No se trata del prójimo legitimado por un valor trascendente ni del individuo


como persona jurídica en un contexto contractualista, sino de una compasión
activa que asume el dolor del otro como propio en el marco de un pensar-hacer
colectivo, de una comunidad que está siempre por inventarse. Sólo así "legal
es lo que conviene a todos." Entre la rebeldía ancestral de los cuerpos y sus
potencias creativas, se juega lo Común, simultáneamente como condición
genérica del frágil animal humano y como posibilidad política de un ser
obligado a reinventarse. En ese sentido, uno de los problemas que recorren la
obra de León Rozitchner es el de la construcción del sujeto desde su "ser
sensible". ¿Qué tipo humano, qué matriz sensible se configura en determinado
tipo de sociedad, en determinada formación histórica? Y, al mismo tiempo,
¿cómo se juega lo irreductible de la experiencia singular en el nivel histórico, es
decir, la instancia en que los otros entran en juego?
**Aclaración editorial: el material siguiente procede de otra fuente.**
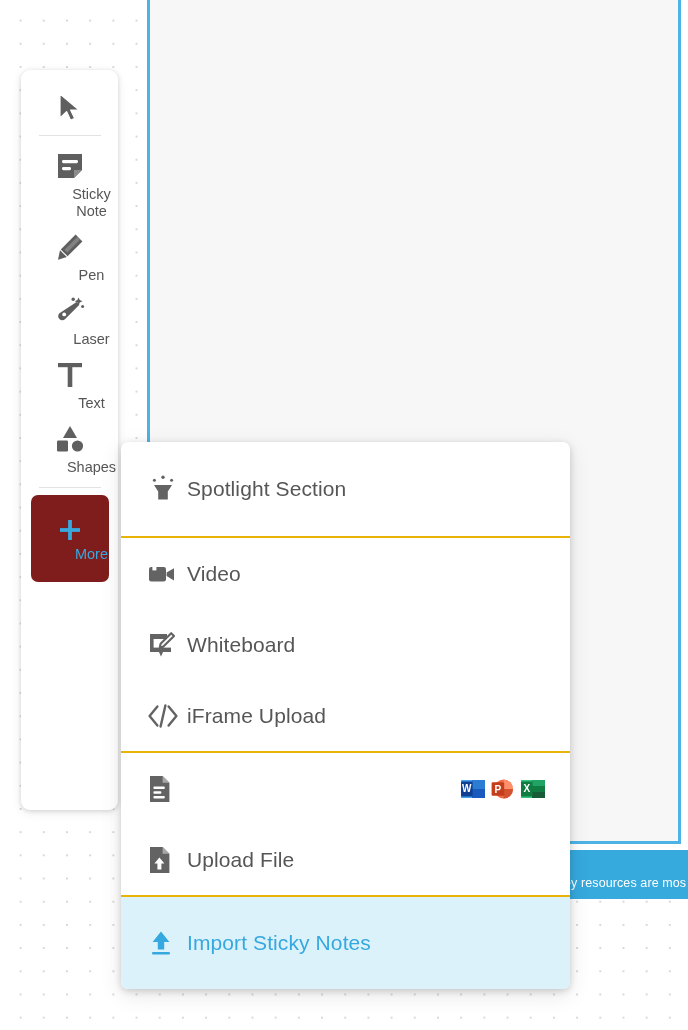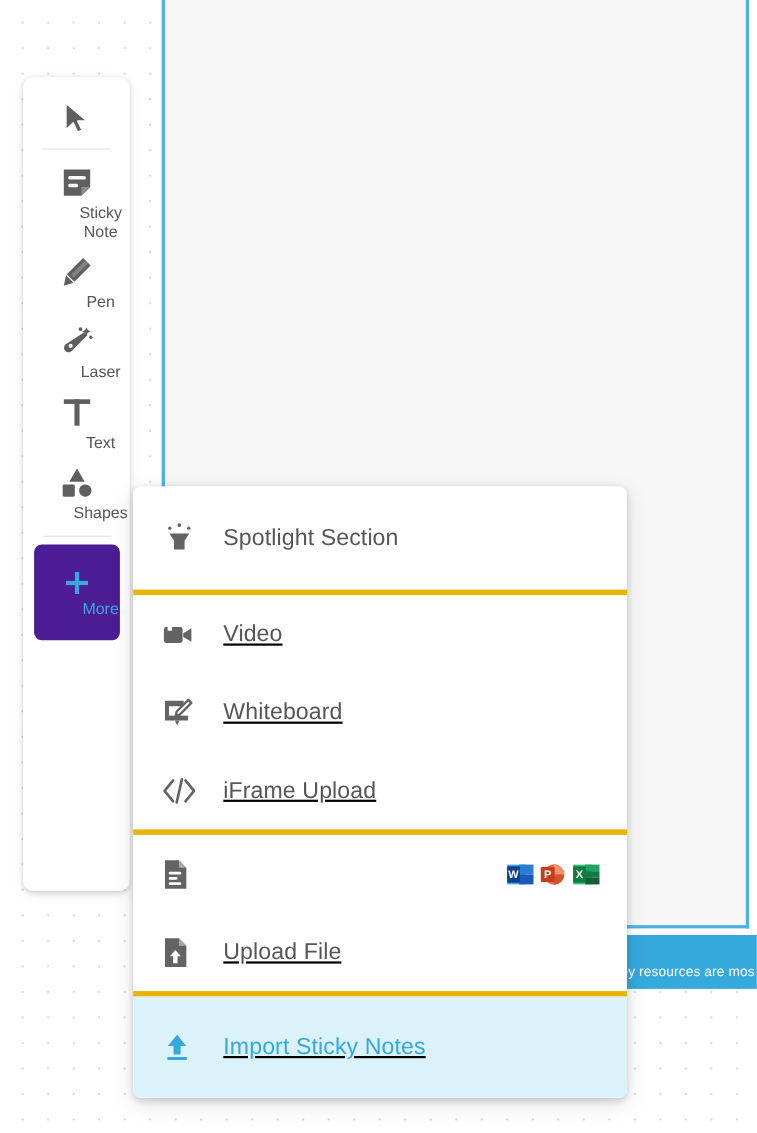"Spotlight Section" .menu-item { gap: 16px -> none }
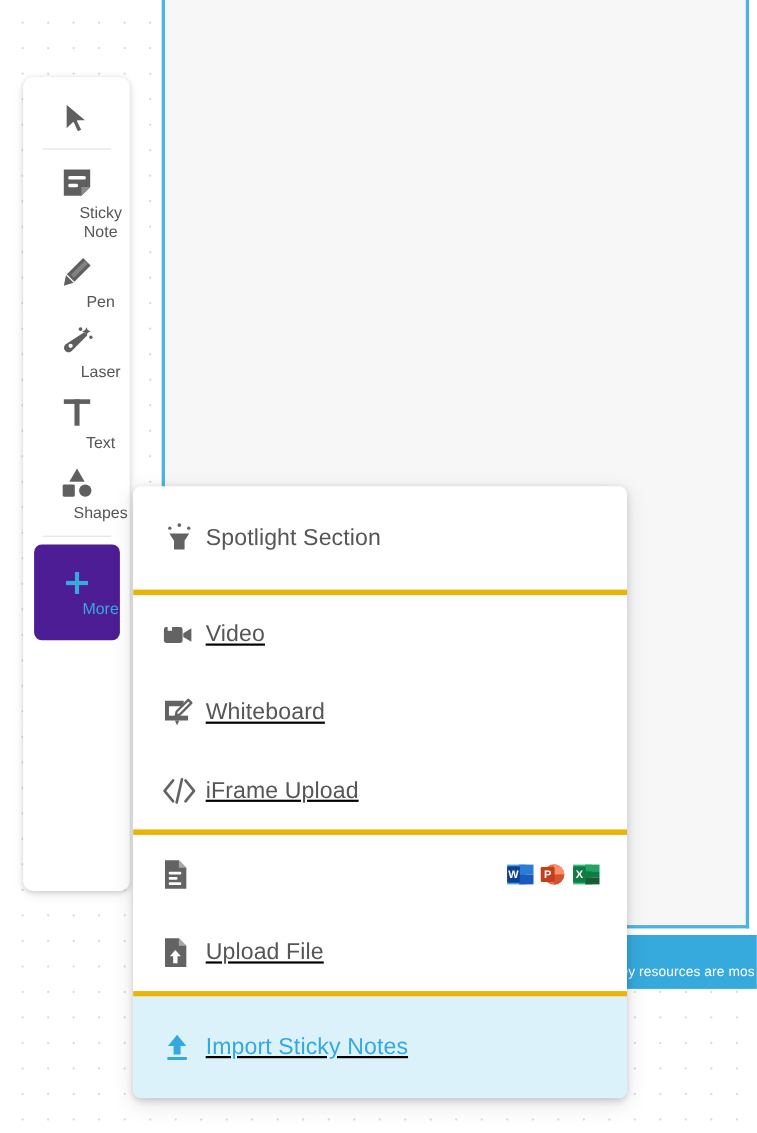"More" .tool.is-active { background: #4c1d95 -> #7f1d1d }
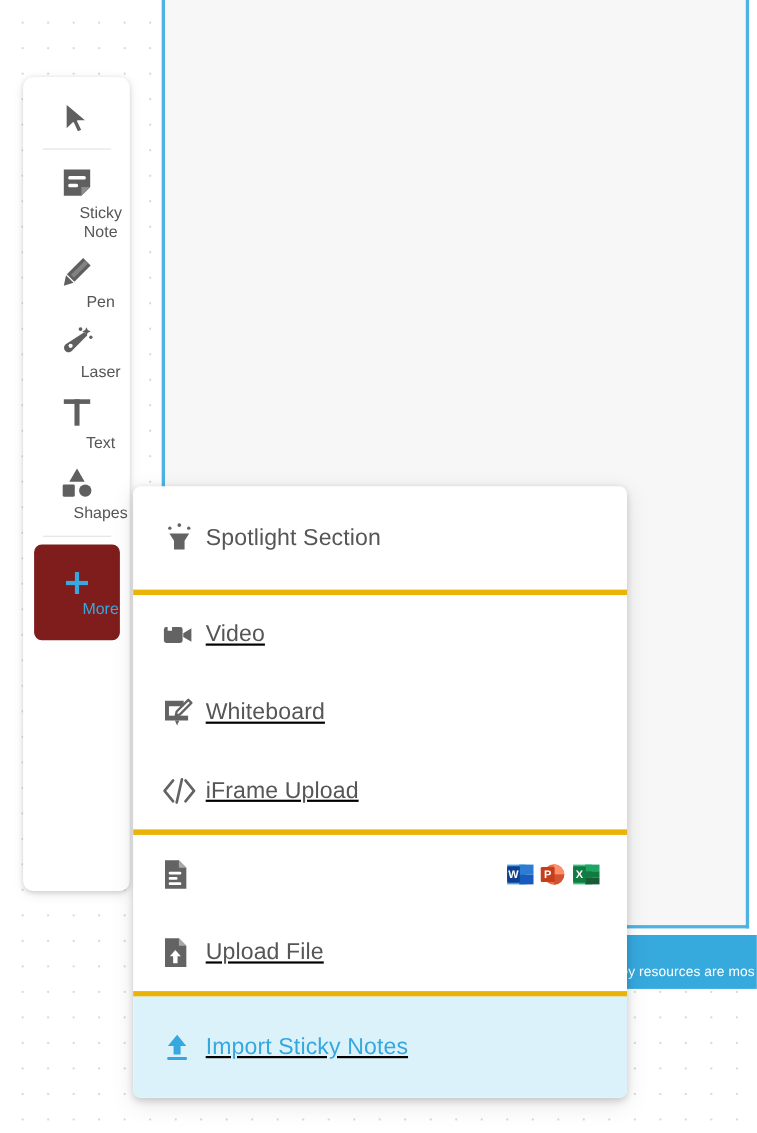"Video" .menu-group + .menu-group { border-top: 5px solid #eab308 -> 2px solid #eab308; text-decoration: underline -> none }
No hay Ser sin otro, por eso la compasión en Rozitchner no reviste un carácter
moral sino ontológico, es decir, político. El egoísmo no se contrapone al
altruismo, sino a la emancipación, ya que la voluntad de dominio se funda en la
figura del individuo separado, mientras una nueva República sólo se organiza
como comunidad de los cuerpos. Por eso la educación popular y plural
imaginada por Simón Rodríguez, según la lectura acogedora de Rozitchner,
nos ayuda a pensar otras sensibilidades, "otros modos de ser hombre", no un
supuesto ascenso social o cultural bajo un parámetro fijo que talla las vidas en
torno al dominio y la competencia. Si "la pobreza puede ser el lugar germinal de
una riqueza diferente", lo que está en juego es el "segundo nacimiento",
nacimiento histórico, condición de toda decisión. El origen cómodo y en cierta
medida pasivo de cada hombre se enfrenta en un momento con una intemperie
determinante: experiencia intransferible en que cada quien asume "el drama
ampliado" del propio nacimiento en el riesgo implícito de albergar el dolor y el
deseo del otro. Así define Rozitchner a un Simón Rodríguez abandonado de
niño y renacido desde su propio gesto vital: "Transformó la pena individual en el
lugar sentido desde el cual enfrentar de otro modo la vida con los otros".